#Sedex18: Tackling modern slavery in the food industry
On March 13th – 14th, the 2018 Sedex Member’s Conference took place in London. With over 650 delegates in attendance, the event welcomed Responsible Sourcing Managers, CSR Representatives, Technical Directors and Product Technologists from a wide range of businesses, including food retailers, department stores and media companies among many others.
A not-for-profit organisation, Sedex is dedicated to driving ethical and responsible business practices in global supply chains. This year’s conference saw representatives from a vast range of sectors learn how to take their businesses ‘beyond compliance’ in tackling some of the most pressing social and environmental supply chain issues worldwide, including Modern Day Slavery, plastic waste and food fraud.
“Every industry, every community, every corner”

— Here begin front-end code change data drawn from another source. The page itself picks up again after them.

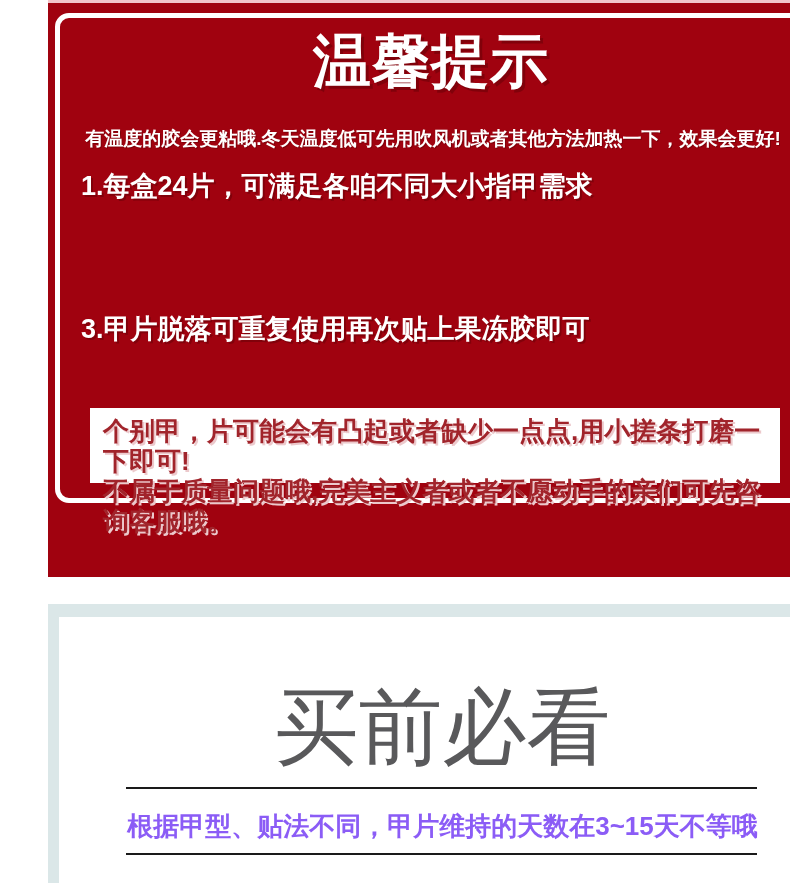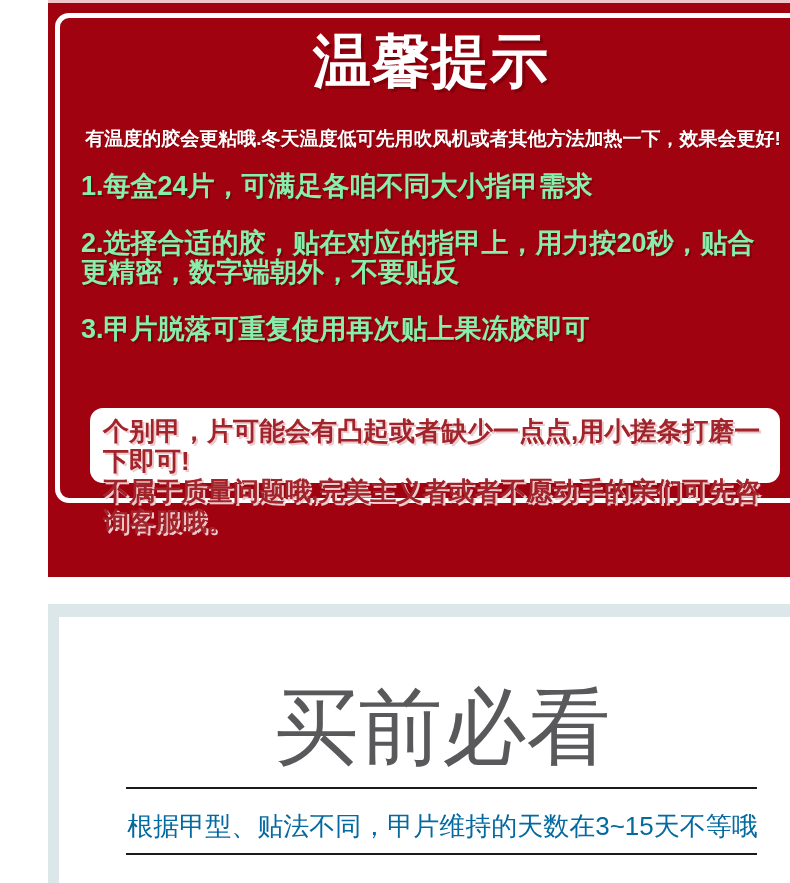--- a/index.html
+++ b/index.html
@@ -37,33 +37,32 @@
   .tips-sub {
     position: absolute; top: 115px; left: 10px; right: 30px;
     margin: 12px; text-align: center;
     color: #ffffff; font-weight: bold;
     font-size: 19px; line-height: 23px;
     text-shadow: 1px 1px 0 rgba(60,0,0,0.35);
   }
   .tip-item {
     position: absolute; left: 33px; width: 697px;
     margin: 0;
-    color: #86efac; font-weight: bold;
+    color: #ffffff; font-weight: bold;
     font-size: 27px; line-height: 29px;
     text-shadow: 2px 2px 0 rgba(60,0,0,0.30);
   }
   .tip-item-1 { top: 172px; }
   .tip-item-2 { top: 229px; }
   .tip-item-3 { top: 315px; }
   .notice-box {
     position: absolute; left: 42px; top: 408px;
     width: 690px; height: 75px;
     background: #ffffff;
     padding: 8px 6px 0 13px;
-    border-radius: 13px;
   }
   .notice-box p {
     margin: 0;
     color: #a1242b; font-weight: bold;
     font-size: 26px; line-height: 30px;
     text-shadow: 2px 2px 0 #ecc9cc;
   }
 
   
   .buy {
@@ -84,40 +83,39 @@
   }
   .rule {
     position: absolute; left: 67px; width: 631px; height: 2px;
     background: #1a1a1a;
   }
   .rule-top { top: 170px; }
   .rule-bottom { top: 236px; }
   .buy-note {
     position: absolute; top: 192px; left: 40px; right: 40px;
     margin: 0; text-align: center;
-    color: #0369a1; font-weight: 400;
+    color: #8b5cf6; font-weight: 700;
     font-size: 26px; line-height: 34px;
   }
 </style>
 </head>
 <body>
 
 <div class="page">
 
   <section class="tips">
     <div class="pink-strip"></div>
     <div class="frame"></div>
 
     <h1 class="tips-title">温馨提示</h1>
 
     <p class="tips-sub">有温度的胶会更粘哦.冬天温度低可先用吹风机或者其他方法加热一下，效果会更好!</p>
 
     <p class="tip-item tip-item-1">1.每盒24片，可满足各咱不同大小指甲需求</p>
 
-    <p class="tip-item tip-item-2">2.选择合适的胶，贴在对应的指甲上，用力按20秒，贴合更精密，数字端朝外，不要贴反</p>
 
     <p class="tip-item tip-item-3">3.甲片脱落可重复使用再次贴上果冻胶即可</p>
 
     <div class="notice-box">
       <p>个别甲，片可能会有凸起或者缺少一点点,用小搓条打磨一下即可!</p>
       <p>不属于质量问题哦,完美主义者或者不愿动手的亲们可先咨询客服哦。</p>
     </div>
   </section>
 
   <section class="buy">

With Sedex reporting that Modern Day Slavery is harming “every industry, in every community, in every corner of the world”, the opening address included several devastating statistics that brought this particular issue to centre stage:
- An estimated 45.8 million people are living in Modern Slavery today
- There are an estimated 13,000 potential slavery victims in the UK
- There has been a 17% increase in slavery cases in the UK since 2015
- 18% of forced labour victims in the UK are children
“Happening under our eyes”
Although the majority of Modern Slavery cases take place in only 5 countries (India, China, Pakistan, Bangladesh and Uzbekistan), keynote speaker Werner Ten Kate, the Dutch National Prosecutor for Human Trafficking, discussed a series of recent labour exploitation cases in grocery supply chains & launderettes in the Netherlands, bringing home the fact that slavery is much closer to home than many people realise, but raising the question: “Are you able to see it?”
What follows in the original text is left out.